For comparison, COVID-19 has killed more than 800,000 Americans in two years while the flu typically kills between 12,000 and 52,000 per year.

The exact number of COVID-19-related illnesses and deaths the world will endure is largely a social question, not a scientific one.

We’re not going to get to a point where we’ll be again in 2019, said Dr. Amesh Adalja, a senior researcher at the Johns Hopkins Center for Health Security. We need to get people to think about tolerance for risk.

Dr Anthony Fauci, America’s foremost infectious disease expert, plans to control the virus in a way that doesn’t disrupt society, that doesn’t disrupt the economy.

Already, the United States is sending signals that it is on its way to what will become the new normal. The Biden administration says there are enough vaccine booster, new treatment, and masking tools to handle even the omicron threat without the shutdowns of the early days of the pandemic.

And the Centers for Disease Control and Prevention has just reduced the time that people with COVID-19 must stay in isolation to five days so as not to make others sick, saying it has become clear that they are highly contagious. right from the start.

India offers an overview of what it is like to reach a stable level of COVID-19. Until recently, daily reported cases had remained below 10,000 for six months, but only after too traumatic a cost of lives to calculate caused by the anterior delta variant, said Dr T. Jacob John, former chief of virology. at Christian Medical College in South India. .

Omicron is once again fueling an increase in cases, and the country will roll out vaccine boosters for frontline workers in January. But John said other endemic illnesses, such as influenza and measles, periodically cause epidemics, and the coronavirus will continue to flare up from time to time, even after omicron has passed.

Omicron is so mutated that it exceeds part of the protection from vaccinations or from a previous infection.

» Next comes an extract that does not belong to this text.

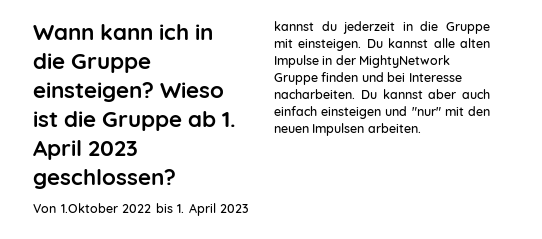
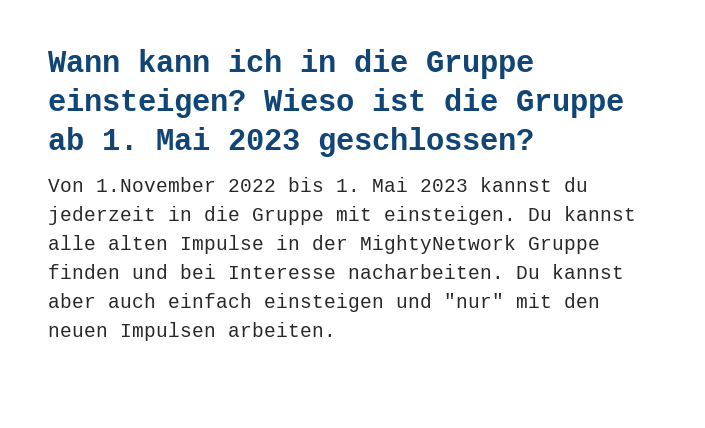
- Wieso ist die Gruppe ab 1. April 2023 geschlossen?
+ Wieso ist die Gruppe ab 1. Mai 2023 geschlossen?
- Von 1.Oktober 2022 bis 1. April 2023 kannst du jederzeit in die Gruppe mit einsteigen.
+ Von 1.November 2022 bis 1. Mai 2023 kannst du jederzeit in die Gruppe mit einsteigen.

But Dr William Moss of the Johns Hopkins Bloomberg School of Public Health expects this virus to somehow maximize its ability to make such big evolutionary leaps. I don’t see this as some kind of endless cycle of new variations.

A possible future that many experts see: in the post-pandemic period, the virus causes colds for some and more serious illnesses for others, depending on their general health, vaccination status and infections earlier. Mutations will continue and may eventually require boosters from time to time which are updated to better match the new variants.

But the human immune system will continue to improve to recognize and fight back. Immunologist Ali Ellebedy of Washington University in St. Louis finds hope in the body’s incredible ability to remember germs it has seen before and to create multi-layered defenses.

Memory B cells are one of those layers, cells that live for years in the bone marrow, ready to kick in and make more antibodies when needed. But first, these memory cells are formed in immune system boot camps called germinal centers, learning to do more than just make copies of their original antibodies.

In a new study, Ellebedy’s team found that Pfizer’s vaccinations stimulate helper T cells that act like drill sergeant in those boot camps, resulting in the production of more diverse and stronger antibodies that can work. even if the virus changes again.

Ellebedy said the basic immunity of the population has improved so much that even if the breakthrough infections inevitably continue, there will be a drop in serious illnesses, hospitalizations and deaths regardless of which variant comes next.

We are not the same population as we were in December 2019, he said. It’s different ground now.

Think of a wildfire tearing apart a forest after a drought, he said. That was in 2020. Now, even with omicron, it’s not completely dry land, but damp enough to make the fire harder to spread.

He’s planning a day when someone gets a coronavirus infection, stays home for two to three days, and then you move on. This will hopefully be the end of the game.

(Only the title and image of this report may have been reworked by Business Standard staff; the rest of the content is automatically generated from a syndicated feed.)